I only see bits of this programmes when the FPO is watching it and I would say that among all the things she watches that I don't, this one has to be the most irritating. Amazingly, although the presenters seem annoying when I actually watch a bit of it, the most irritating thing is the voice of the woman that does the voiceover. Last night I had to put headphones on just to make it stop.
My mate Matt...
...ex-EMI A&R manager was on it this week. Haven't watched it yet, but apparently he did well. Good on him.
They take us for fools
I still enjoy it. Can't say I noticed a great difference. The best bits are always the cooking and tasting in the studio. What I like is that that is mostly all it is. I do think progamme makers and channel controllers get it wrong though, thinking the viewers want more back stories and reactions with tears and tantrums, and other extras. I tend to think people really just want the competition, the content, the performance, the task being carried out - same with talent shows etc.
MASTERSHOUT
has one real saving grace; watching fat Gregg stuff some candied ooze into his gob while rolling his eyes and muttering orgasmic grunts through a mouthful of dessert. A man after my own heart.
I know it's not going to happen
but I do wish they'd go back to 'Masterchef' (Goes Large?) as it was.

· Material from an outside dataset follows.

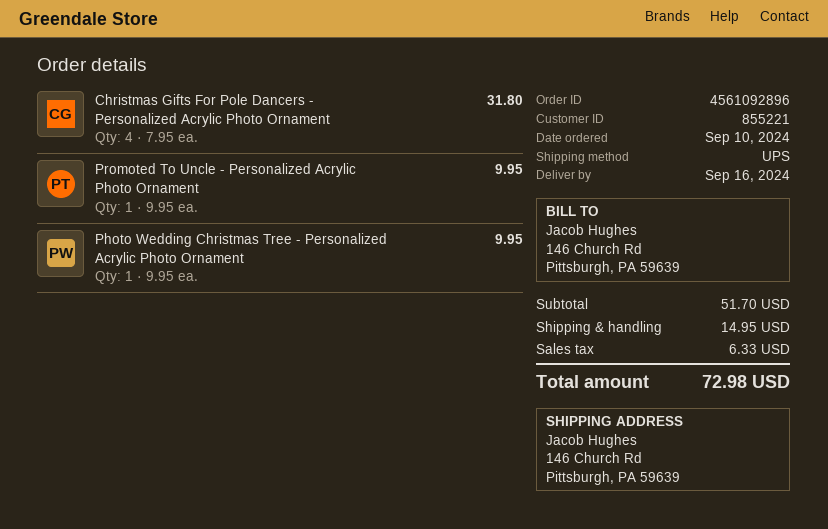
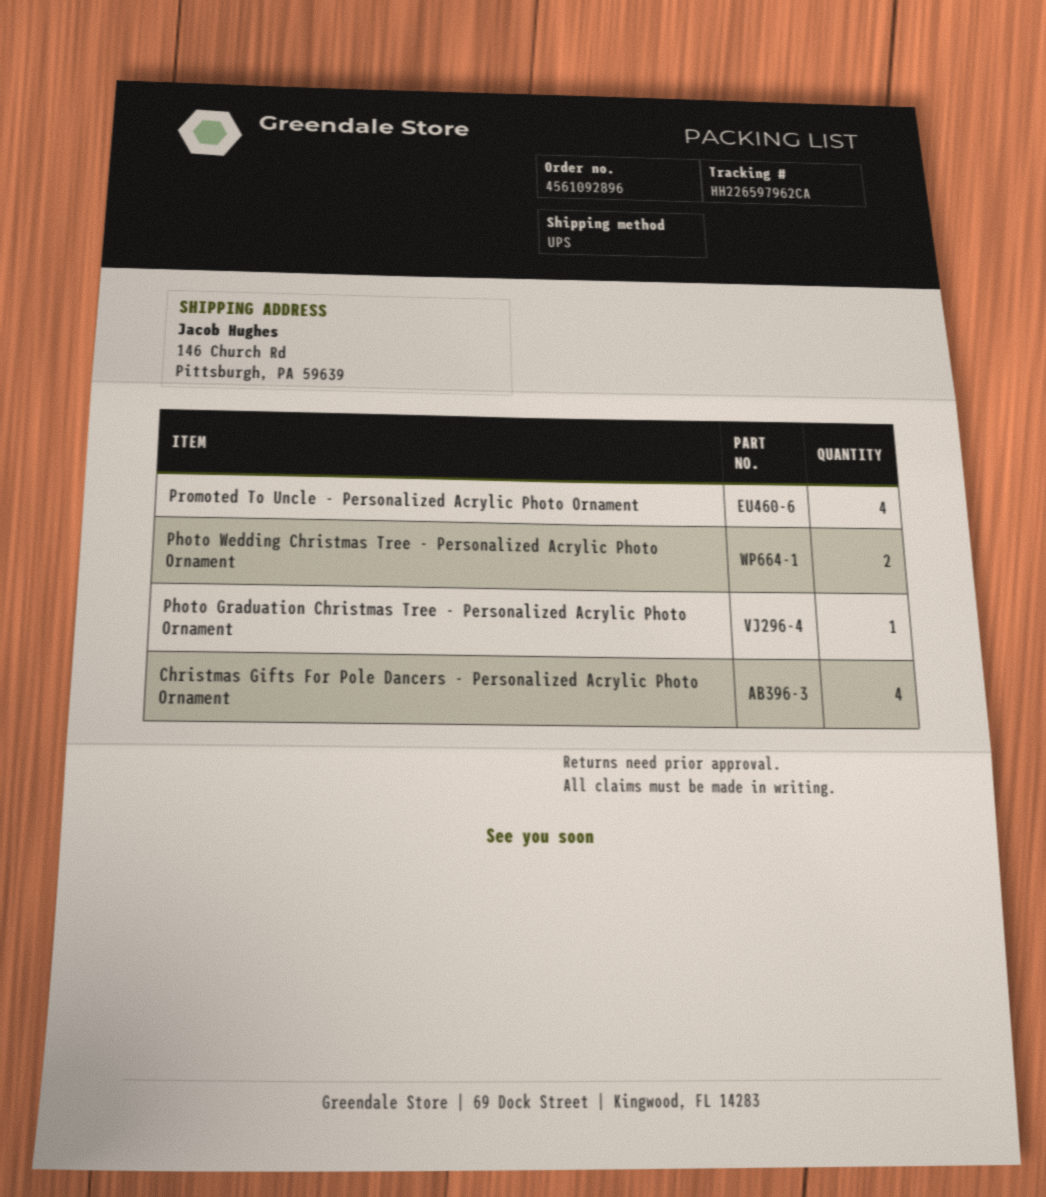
Promoted To Uncle - Personalized Acrylic Photo Ornament: 1 -> 4
Photo Wedding Christmas Tree - Personalized Acrylic Photo Ornament: 1 -> 2
Photo Graduation Christmas Tree - Personalized Acrylic Photo Ornament: none -> 1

Even John and Gregg don't look to be enjoying it as much.
Last night's show was surely...
the end of the line, it was insultingly bad.
All the way to Australia just so the contestants could cook one of John's recipes (he's not even a top Chef for God's sake!) for John's Dad, Auntie, best mate and the Chef at the local pizzeria where he served his apprenticeship - oh and for his chum Greg too of course.
It oozed so much false syrupy sentiment (sorry...) Greg: "This is your toughest challenge yet, you cannot let John down", "This is so important for John, it means everything to him" - my wife came in and asked in all seriousness "is John dying or something?".
What was the point in the contestants going all the way to Australia to cook one of John's recipes, which they could have done back in Blighty not in some stunning multi-million dollar apartment overlooking a sun-kissed Sydney Harbour with John's family and friends enjoying all the nosh and wine, ah, well yes there's the point I guess...
And then they cook for some chav wedding - I mean the bride was nice but did you seen the groom?? One guest: "I dunno what it is, but I like the wobbly thing..."
The whole format of his series has been terrible - cranking up the sentiment and X-Factor false dramatics - "It means the world to me", "I'm gutted", "I really want this"...the ridiculous new "audition" process.
Why let the contestants work in top kitchens, cook for top Chefs and top Food Critics and yet not be judged or marked on their performances? If they had that hysteric drama queen Jackie would not have got through to the final four surely...
Still, I like the remaining three contestants and have no idea who will win it. let's just hope they get the chance to cook their own food and not one of Greg's recipes next!